The View From Straw’s

South Hill Farm 4

Here, two fluttering counties are taking a wink,
up amphitheaters, right and left,
bending over hillocks into empty air,
rope-walking birds skim past beneath.

The woods run down below,
across creek lines,
slithering like snakes, hobo blankets
molting onto brown remembrances,
against the powers of hayfield and wood.
The gypsy moth has crept with needlesome jaw
across the green world fading like a scrim.

Murder hides behind our little tract,
he’s a bony devil, knuckle lumps
rapping his frying pan, while underneath,
the crack of terror burns.

Up country the furious beasts of pandemonium
wildly devour each others tails,
and seesaws rise and fall across Galactic gulfs,
a bucket of water rises in the Malacca Strait,
upping the level in Chile, and spattering on our shore.

But for the moment, our premiums’ paid,
we hang transfixed up the tattered air
where merely to sleep and wake is to walk through miracles.
Higher than eagles, here comes luck.
Making a bargain with the hungry firmament.
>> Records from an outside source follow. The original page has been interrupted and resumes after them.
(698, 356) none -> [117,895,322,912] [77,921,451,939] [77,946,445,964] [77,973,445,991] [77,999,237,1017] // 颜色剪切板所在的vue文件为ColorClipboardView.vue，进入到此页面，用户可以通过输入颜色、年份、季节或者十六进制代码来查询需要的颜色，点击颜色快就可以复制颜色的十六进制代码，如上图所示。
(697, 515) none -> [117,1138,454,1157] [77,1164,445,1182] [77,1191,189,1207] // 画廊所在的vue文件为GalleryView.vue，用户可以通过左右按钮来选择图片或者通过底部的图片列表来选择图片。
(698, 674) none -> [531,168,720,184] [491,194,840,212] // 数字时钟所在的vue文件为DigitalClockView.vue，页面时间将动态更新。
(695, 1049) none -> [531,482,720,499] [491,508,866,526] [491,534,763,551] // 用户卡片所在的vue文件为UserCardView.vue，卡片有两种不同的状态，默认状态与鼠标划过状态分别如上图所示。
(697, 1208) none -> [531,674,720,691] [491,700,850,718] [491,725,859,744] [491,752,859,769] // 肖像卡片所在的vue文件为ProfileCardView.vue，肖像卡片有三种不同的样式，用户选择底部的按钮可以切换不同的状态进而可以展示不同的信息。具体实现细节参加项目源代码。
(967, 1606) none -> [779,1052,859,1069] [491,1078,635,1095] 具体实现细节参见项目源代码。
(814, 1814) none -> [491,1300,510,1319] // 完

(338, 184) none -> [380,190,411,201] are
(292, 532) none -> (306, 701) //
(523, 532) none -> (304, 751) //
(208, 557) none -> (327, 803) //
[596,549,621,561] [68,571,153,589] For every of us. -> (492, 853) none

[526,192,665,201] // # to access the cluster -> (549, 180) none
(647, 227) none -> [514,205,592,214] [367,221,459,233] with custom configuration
© Andrew Glaze 2015, from his book Overheard in a Drugstore

In the late 1970’s — 90’s, our family getaway consisted of eleven acres of grassy hillside in Pine Plains, New York. Two hours north of Manhattan, on the border of Duchess and Columbia Counties, the back-to-nature lifestyle there provided a Henri David Thoreau style experience that we enjoyed for its peace and simplicity.   After a year or two of tent camping, we purchased four 10’ x 10’ wooden cabins from a defunct children’s camp. One was to be used for spare parts, two were for my parents, and one belonged to me and was set apart from the others.  As soon as the cabins were delivered by flatbed truck and mounted on cinder blocks, my father showed me how to replace a roof, door, an entire window, and glass panes. He’d learned these skills back in the early 1950’s. (To learn more about that, read the poem “Bill Where Are You?”).

 Happy in our simple cabins, free of electricity, plumbing, and phones, we gradually added a metal tool shed, a pavilion of slender tree-trunks topped by fiberglass roof panels to shelter our picnic table, a rock walled outdoor grill, and a free standing outdoor sink that drained through a hose into the ground. My father liked to joke that he planned to write a book on “Chainsaw Carpentry”, and became quite creative at it.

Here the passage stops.